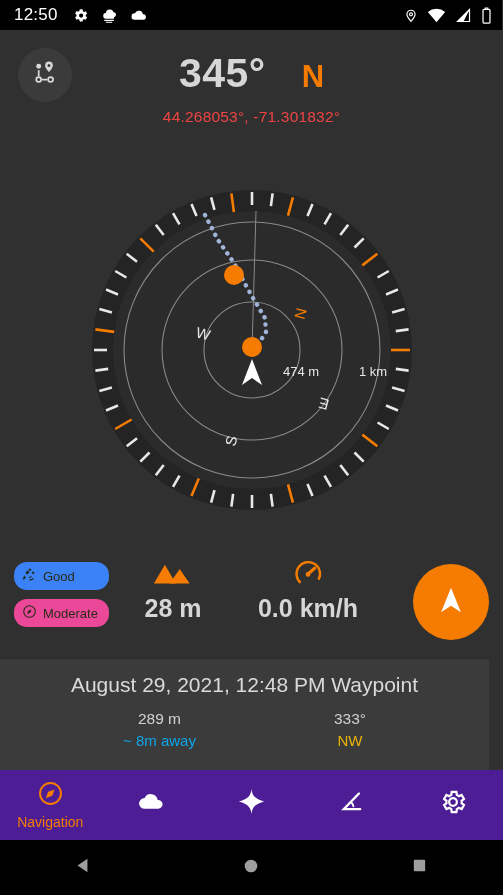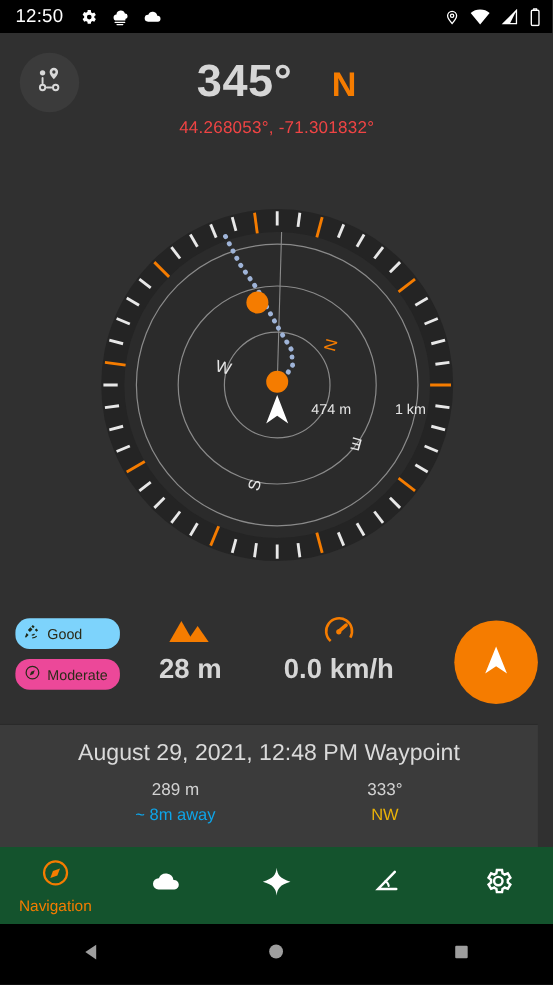"Good" .badge.good { background: #7dd3fc -> #3b82f6 }
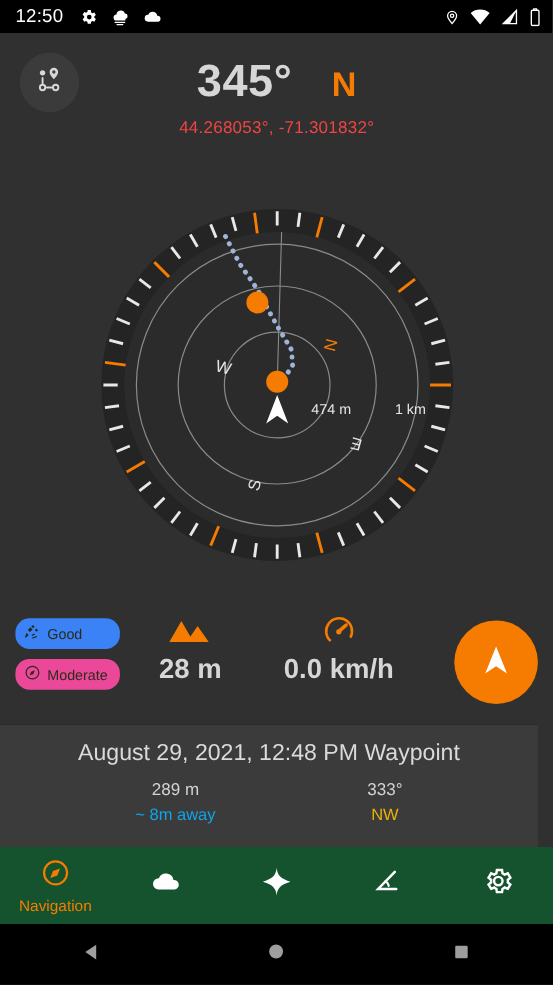"Navigation" .bottomnav { background: #14532d -> #4c1d95 }
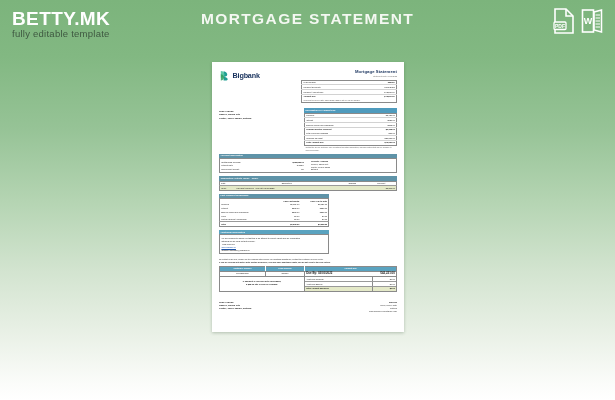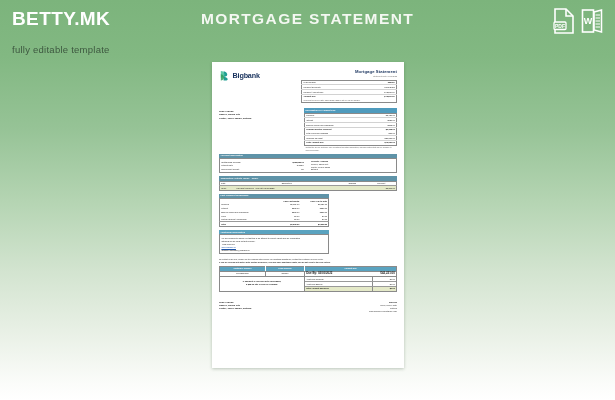"fully editable template" .promo-sub { top: 44px -> 28px }
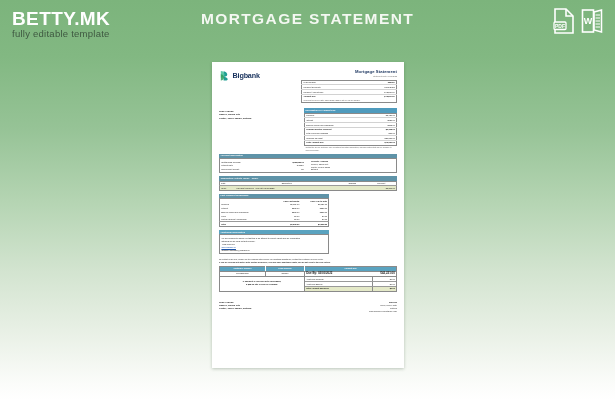"Bigbank" .page { height: 306px -> 270px }
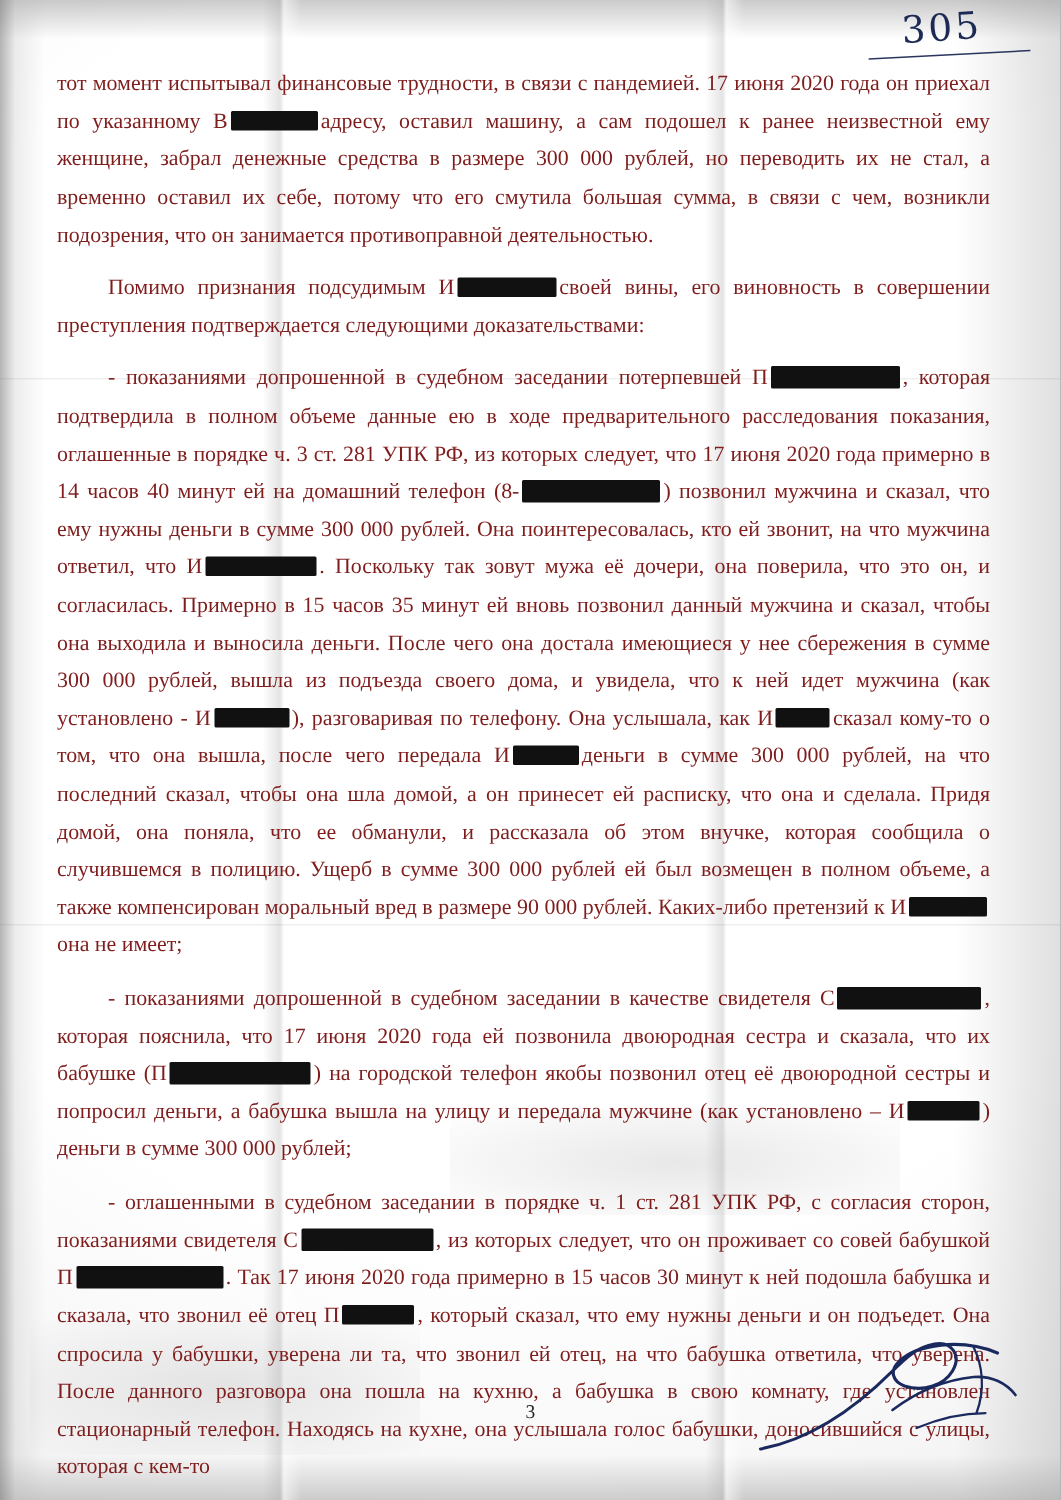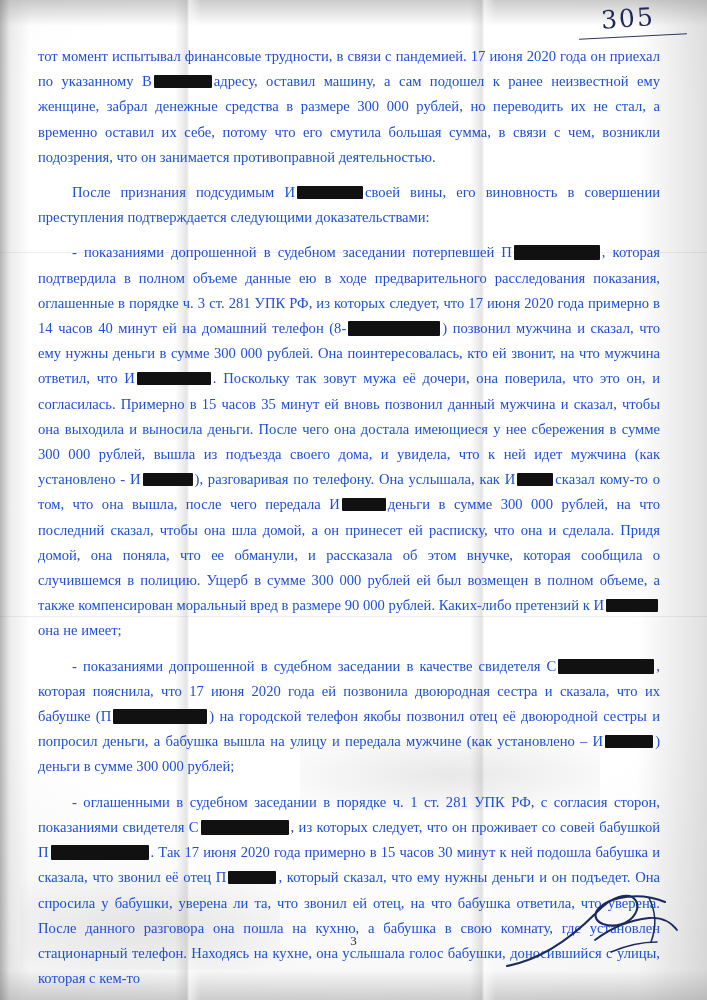"тот момент испытывал финансовые" .doc-body { color: #1d4ed8 -> #7f1d1d }
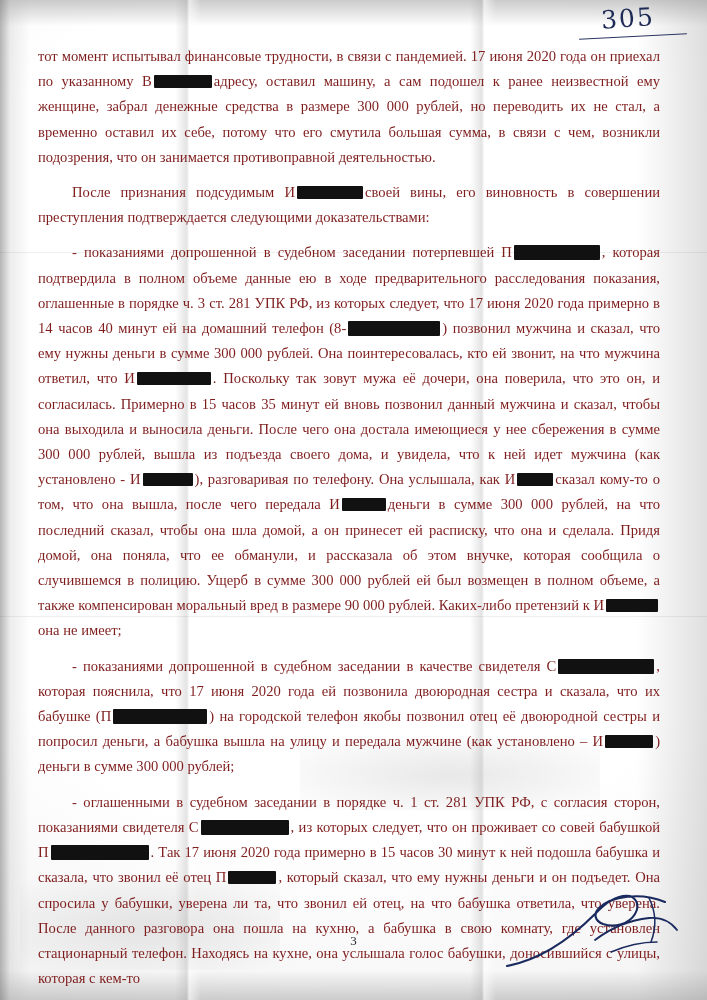"После признания подсудимым И" span { text: После -> Помимо }
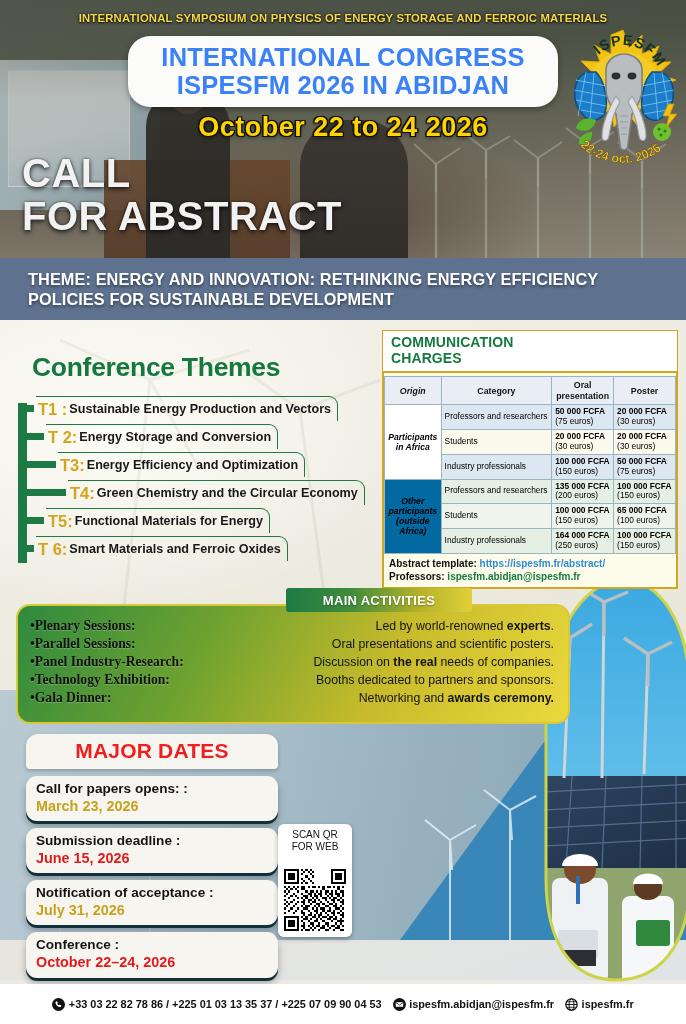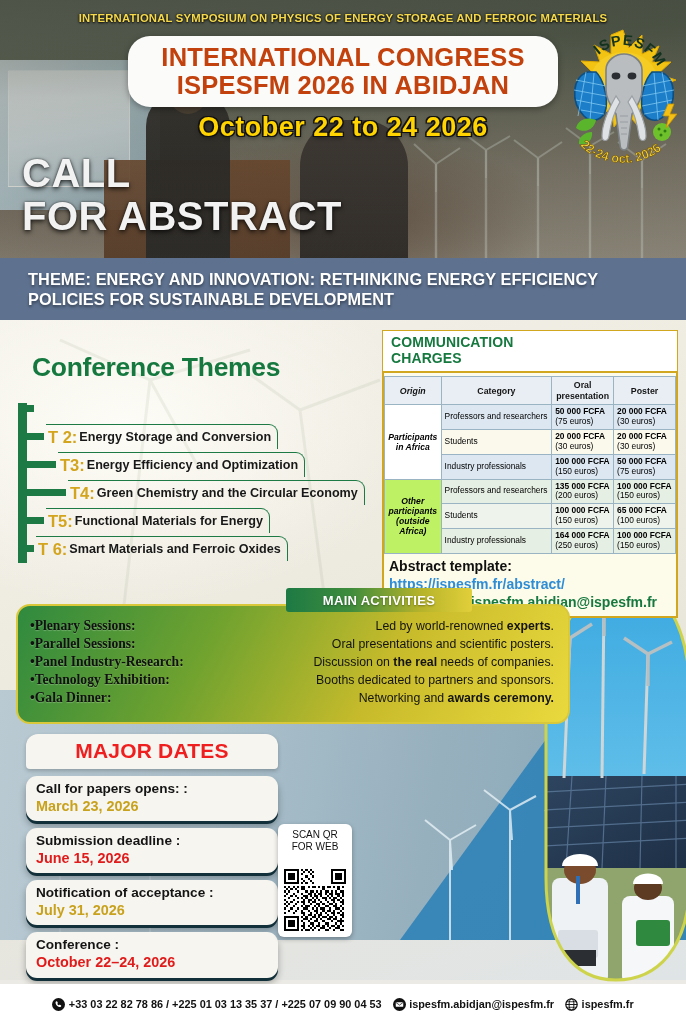"INTERNATIONAL CONGRESS" .title-box .l1, .title-box .l2 { color: #c2410c -> #3b82f6 }
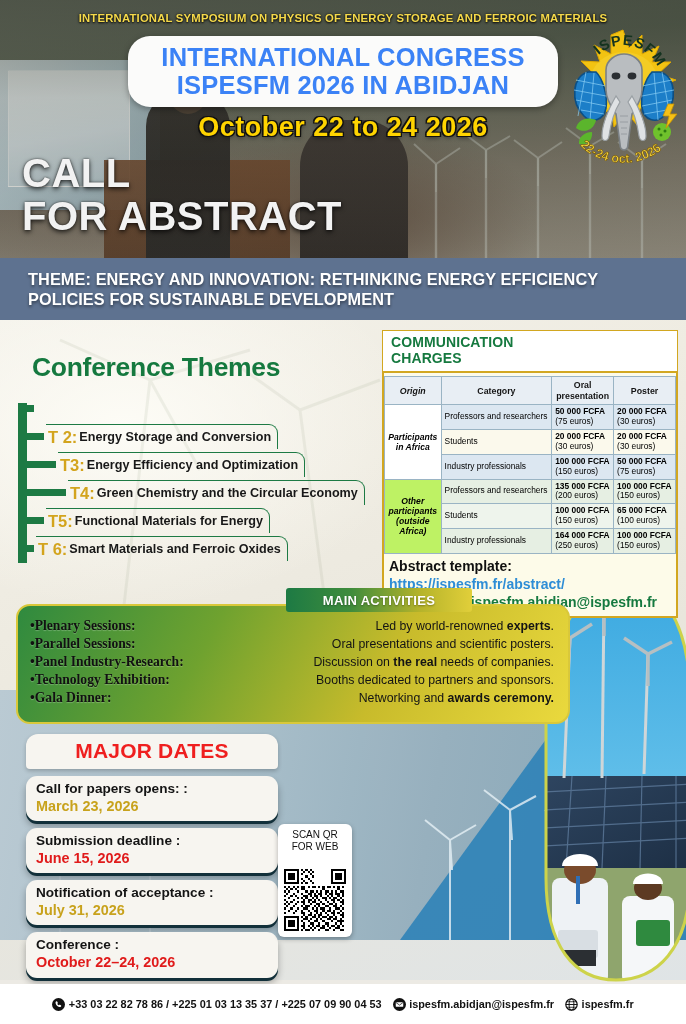"T1 :" div.pill { html: none -> <div> <span>T1 :</span> <span>Sustainable Energy Production and Vectors</span> </div> }
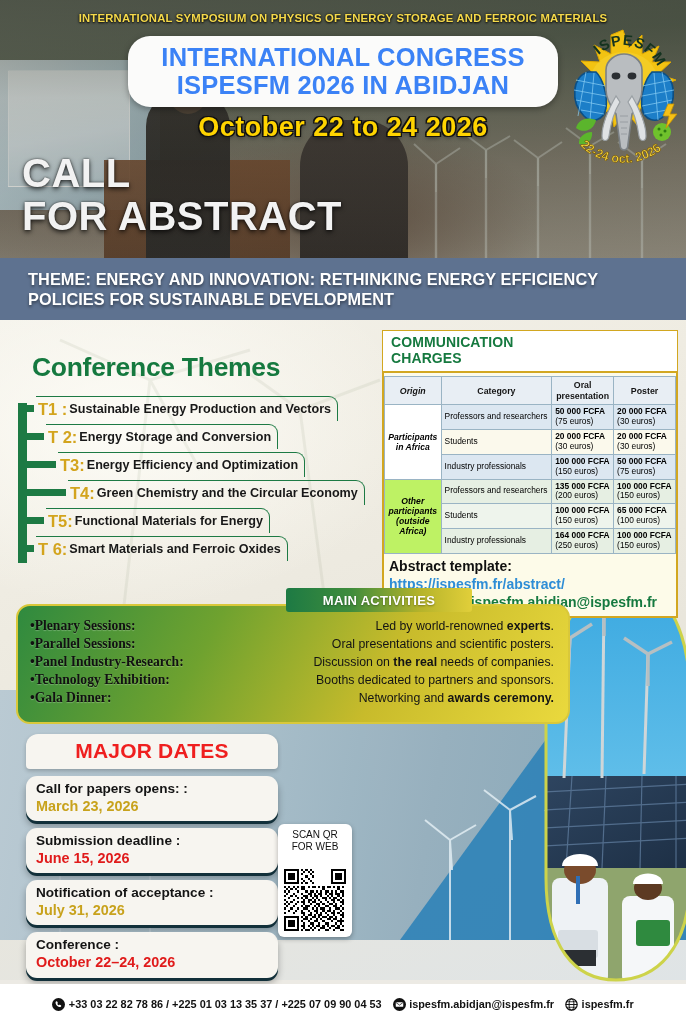"Other" td.origin.other { background: #bef264 -> #0369a1 }
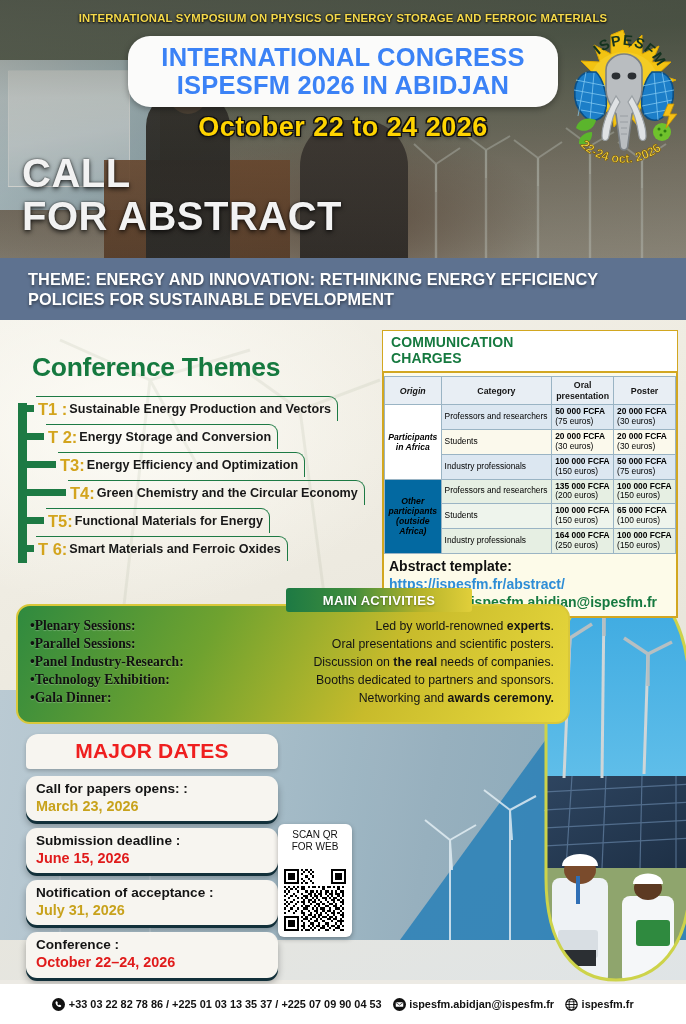"Abstract template:" .charges-links { font-size: 14px -> 10px }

• **PROBLEM DETAILS**: Transcribe exactly the lines from the one containing "html: none ->" through the last line of the records above, and nothing else. Leave out the pictures.

• **RESPONSE**:
"T1 :" div.pill { html: none -> <div> <span>T1 :</span> <span>Sustainable Energy Production and Vectors</span> </div> }
"Other" td.origin.other { background: #bef264 -> #0369a1 }
"Abstract template:" .charges-links { font-size: 14px -> 10px }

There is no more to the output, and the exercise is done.